Problem: With the records below as input, work out how many lines include the word "none". Give only the number.

Information shown:
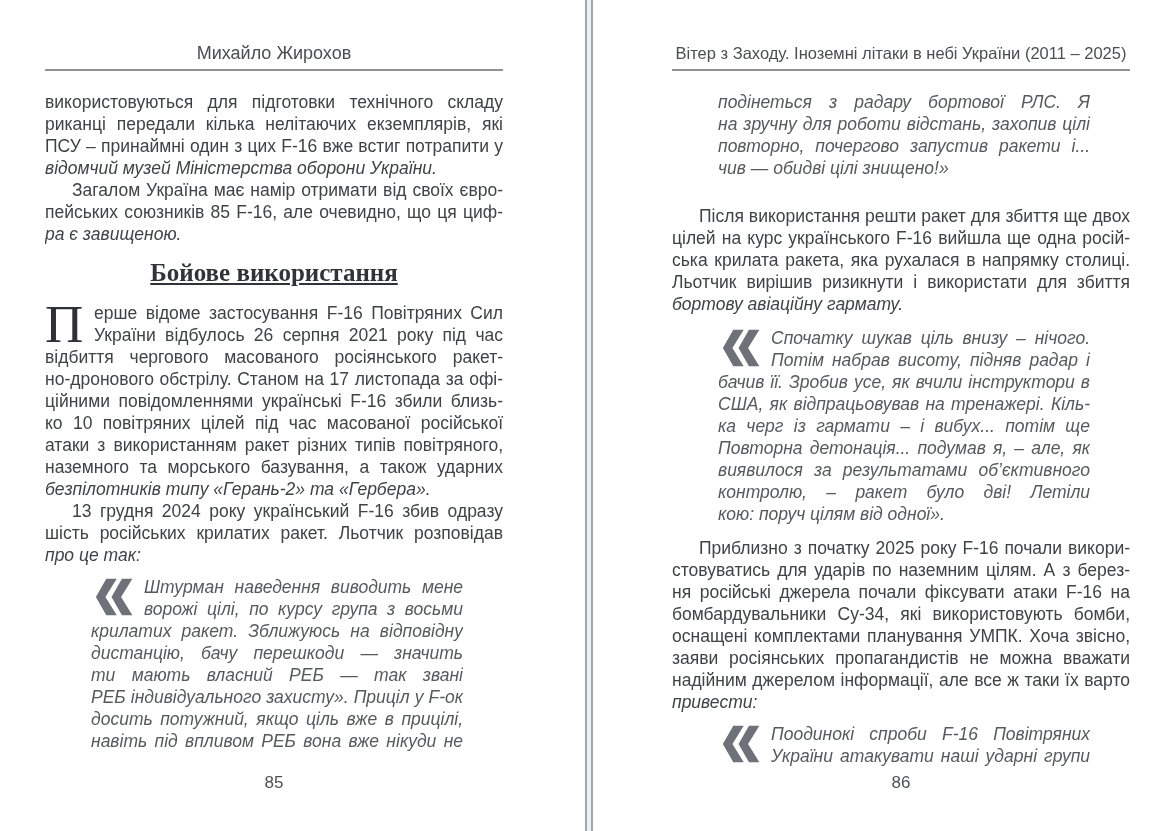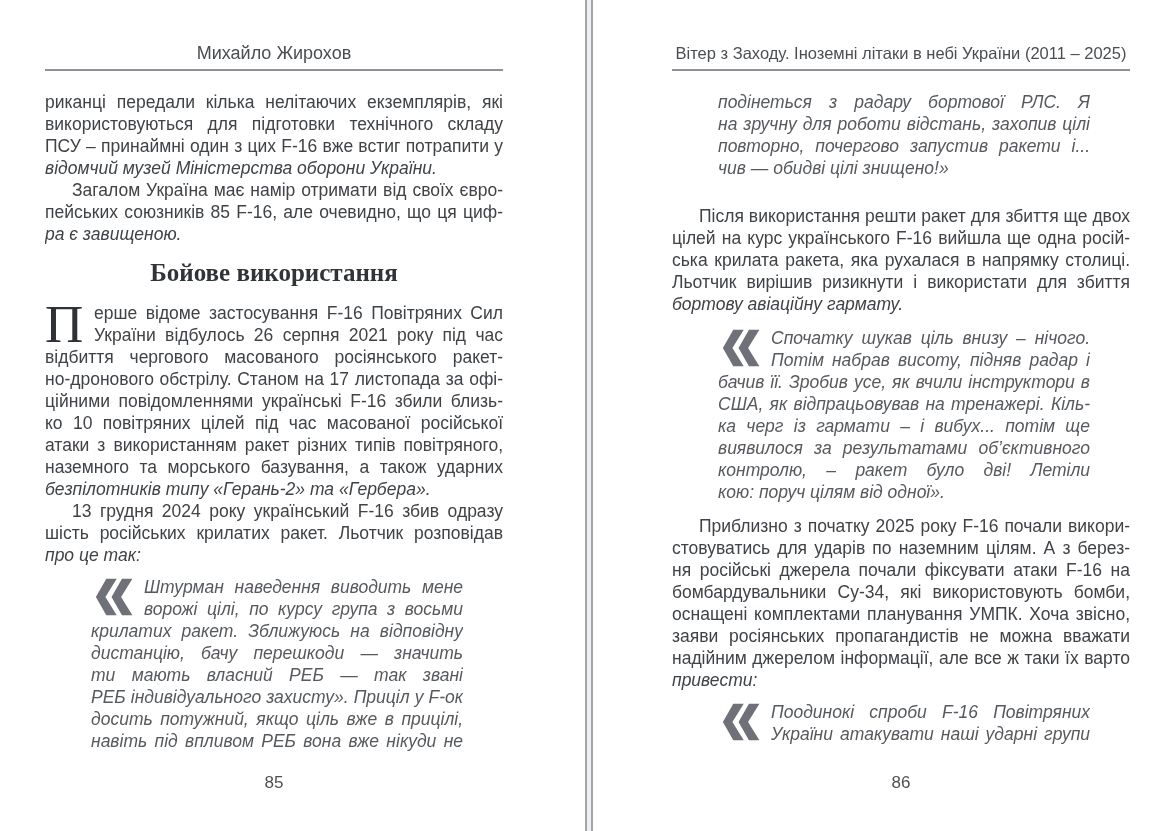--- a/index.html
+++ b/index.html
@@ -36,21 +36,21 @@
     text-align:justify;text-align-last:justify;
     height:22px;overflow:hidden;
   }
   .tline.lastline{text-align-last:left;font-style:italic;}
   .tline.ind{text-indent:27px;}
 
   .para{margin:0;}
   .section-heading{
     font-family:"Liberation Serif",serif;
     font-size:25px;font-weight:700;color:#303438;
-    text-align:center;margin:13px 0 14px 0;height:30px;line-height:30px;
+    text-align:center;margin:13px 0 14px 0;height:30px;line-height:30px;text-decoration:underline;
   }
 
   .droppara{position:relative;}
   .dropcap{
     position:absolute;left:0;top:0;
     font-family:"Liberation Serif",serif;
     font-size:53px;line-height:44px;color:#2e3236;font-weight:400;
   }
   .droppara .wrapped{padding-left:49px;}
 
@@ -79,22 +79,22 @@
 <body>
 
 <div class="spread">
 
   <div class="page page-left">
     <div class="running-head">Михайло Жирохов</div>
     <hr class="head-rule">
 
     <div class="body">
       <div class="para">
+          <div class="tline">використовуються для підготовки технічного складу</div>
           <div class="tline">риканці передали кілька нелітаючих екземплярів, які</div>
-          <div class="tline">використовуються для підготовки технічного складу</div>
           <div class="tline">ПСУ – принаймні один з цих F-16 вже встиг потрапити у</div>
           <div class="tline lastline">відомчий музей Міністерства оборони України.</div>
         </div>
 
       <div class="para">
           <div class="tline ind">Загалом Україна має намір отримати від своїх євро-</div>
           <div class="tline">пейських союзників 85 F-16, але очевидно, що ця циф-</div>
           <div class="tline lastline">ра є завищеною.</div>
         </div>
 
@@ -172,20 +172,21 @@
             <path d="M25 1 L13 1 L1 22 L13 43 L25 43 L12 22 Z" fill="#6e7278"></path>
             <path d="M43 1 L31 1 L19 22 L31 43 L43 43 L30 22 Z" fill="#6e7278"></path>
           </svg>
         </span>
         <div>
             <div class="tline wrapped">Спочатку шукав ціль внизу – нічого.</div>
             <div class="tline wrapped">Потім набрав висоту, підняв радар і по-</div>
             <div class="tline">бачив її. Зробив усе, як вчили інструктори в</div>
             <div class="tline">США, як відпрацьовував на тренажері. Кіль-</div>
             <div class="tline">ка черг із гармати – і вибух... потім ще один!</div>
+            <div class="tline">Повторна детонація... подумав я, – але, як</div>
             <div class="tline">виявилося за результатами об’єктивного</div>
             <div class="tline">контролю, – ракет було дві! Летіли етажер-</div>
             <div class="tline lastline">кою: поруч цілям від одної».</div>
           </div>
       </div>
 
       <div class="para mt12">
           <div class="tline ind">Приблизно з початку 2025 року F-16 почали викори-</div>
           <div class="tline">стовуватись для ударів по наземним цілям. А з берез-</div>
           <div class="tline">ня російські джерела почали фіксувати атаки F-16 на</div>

---

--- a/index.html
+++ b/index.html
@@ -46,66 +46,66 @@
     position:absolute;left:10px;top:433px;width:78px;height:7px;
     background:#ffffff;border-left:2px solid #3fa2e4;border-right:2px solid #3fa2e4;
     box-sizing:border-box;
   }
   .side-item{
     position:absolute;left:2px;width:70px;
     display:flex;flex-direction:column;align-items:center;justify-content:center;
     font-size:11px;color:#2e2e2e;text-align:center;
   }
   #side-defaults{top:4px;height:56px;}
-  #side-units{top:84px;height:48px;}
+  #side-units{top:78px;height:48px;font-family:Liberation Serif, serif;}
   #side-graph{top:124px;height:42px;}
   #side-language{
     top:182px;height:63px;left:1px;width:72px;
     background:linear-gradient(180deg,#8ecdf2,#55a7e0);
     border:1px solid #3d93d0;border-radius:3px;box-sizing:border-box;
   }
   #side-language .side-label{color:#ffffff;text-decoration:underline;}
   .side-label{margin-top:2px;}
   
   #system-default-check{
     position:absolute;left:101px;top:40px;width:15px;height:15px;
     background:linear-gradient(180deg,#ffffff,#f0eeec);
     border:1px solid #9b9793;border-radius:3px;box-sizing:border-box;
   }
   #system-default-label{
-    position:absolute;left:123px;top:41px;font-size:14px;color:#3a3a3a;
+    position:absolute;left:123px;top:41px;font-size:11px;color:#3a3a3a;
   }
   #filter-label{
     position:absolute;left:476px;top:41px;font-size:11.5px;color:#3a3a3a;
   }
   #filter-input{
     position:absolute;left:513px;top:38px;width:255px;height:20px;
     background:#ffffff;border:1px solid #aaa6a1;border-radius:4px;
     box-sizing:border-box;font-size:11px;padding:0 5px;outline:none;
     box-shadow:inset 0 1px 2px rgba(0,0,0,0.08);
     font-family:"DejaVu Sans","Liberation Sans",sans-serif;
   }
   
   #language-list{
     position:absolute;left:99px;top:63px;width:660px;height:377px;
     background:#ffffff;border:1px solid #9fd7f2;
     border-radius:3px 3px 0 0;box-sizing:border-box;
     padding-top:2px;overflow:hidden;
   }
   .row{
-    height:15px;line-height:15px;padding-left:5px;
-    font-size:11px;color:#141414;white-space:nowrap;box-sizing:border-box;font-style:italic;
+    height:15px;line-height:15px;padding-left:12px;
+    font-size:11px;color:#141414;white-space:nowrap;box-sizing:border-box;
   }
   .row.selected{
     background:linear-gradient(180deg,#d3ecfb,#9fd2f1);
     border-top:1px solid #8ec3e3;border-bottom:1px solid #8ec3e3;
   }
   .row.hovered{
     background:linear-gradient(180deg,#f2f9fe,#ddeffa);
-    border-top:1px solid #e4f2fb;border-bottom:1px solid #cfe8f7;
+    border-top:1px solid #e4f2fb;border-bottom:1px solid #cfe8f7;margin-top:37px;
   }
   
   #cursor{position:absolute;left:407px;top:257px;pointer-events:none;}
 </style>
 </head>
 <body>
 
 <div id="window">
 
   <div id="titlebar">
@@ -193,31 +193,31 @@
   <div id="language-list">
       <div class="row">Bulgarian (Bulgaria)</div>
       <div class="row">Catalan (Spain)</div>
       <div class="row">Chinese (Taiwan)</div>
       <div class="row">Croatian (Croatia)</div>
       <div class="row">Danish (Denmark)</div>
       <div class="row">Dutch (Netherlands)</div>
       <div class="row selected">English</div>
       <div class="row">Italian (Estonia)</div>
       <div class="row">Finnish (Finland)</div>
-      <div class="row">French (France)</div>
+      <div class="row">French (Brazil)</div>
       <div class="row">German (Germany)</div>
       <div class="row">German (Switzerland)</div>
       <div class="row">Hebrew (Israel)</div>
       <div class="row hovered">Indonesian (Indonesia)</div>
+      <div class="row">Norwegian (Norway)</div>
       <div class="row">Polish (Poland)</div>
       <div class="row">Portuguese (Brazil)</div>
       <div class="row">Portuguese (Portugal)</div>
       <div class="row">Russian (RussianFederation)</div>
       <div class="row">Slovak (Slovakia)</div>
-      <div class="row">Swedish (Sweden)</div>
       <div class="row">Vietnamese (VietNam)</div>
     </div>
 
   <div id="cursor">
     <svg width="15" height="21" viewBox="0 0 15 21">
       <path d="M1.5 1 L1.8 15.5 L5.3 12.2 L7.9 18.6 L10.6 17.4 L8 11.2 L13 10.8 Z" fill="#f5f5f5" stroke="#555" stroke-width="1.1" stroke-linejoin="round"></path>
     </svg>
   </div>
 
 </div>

...

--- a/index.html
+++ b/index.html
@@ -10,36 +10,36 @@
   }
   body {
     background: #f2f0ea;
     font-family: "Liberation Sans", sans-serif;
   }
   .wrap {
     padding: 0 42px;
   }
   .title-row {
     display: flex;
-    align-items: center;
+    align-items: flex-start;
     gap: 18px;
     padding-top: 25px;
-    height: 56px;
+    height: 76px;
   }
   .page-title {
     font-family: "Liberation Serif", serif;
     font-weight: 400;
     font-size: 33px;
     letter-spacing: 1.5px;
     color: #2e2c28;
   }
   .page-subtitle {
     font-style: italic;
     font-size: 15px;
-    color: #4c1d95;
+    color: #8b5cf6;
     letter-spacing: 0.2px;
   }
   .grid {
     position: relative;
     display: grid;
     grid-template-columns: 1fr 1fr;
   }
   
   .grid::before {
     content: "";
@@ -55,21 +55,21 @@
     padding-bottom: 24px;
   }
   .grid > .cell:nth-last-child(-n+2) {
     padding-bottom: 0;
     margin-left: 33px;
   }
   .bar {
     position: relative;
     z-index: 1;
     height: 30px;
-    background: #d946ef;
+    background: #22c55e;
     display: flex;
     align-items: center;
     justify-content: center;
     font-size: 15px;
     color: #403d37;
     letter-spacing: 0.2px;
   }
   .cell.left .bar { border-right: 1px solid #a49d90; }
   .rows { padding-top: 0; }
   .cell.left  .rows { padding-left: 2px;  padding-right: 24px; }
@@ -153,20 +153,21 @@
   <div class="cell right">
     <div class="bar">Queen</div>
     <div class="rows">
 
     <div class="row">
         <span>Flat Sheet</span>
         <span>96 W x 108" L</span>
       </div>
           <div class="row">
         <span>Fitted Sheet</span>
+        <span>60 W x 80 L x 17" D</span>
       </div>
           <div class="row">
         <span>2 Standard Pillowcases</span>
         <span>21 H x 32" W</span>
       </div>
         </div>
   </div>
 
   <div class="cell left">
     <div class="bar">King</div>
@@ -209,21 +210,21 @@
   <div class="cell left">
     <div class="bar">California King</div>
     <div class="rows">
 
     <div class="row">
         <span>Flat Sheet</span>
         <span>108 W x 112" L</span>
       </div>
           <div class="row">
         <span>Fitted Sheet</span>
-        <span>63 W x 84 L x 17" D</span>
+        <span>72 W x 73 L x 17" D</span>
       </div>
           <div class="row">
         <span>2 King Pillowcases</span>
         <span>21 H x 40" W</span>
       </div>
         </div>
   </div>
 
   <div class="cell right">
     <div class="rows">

Result: 2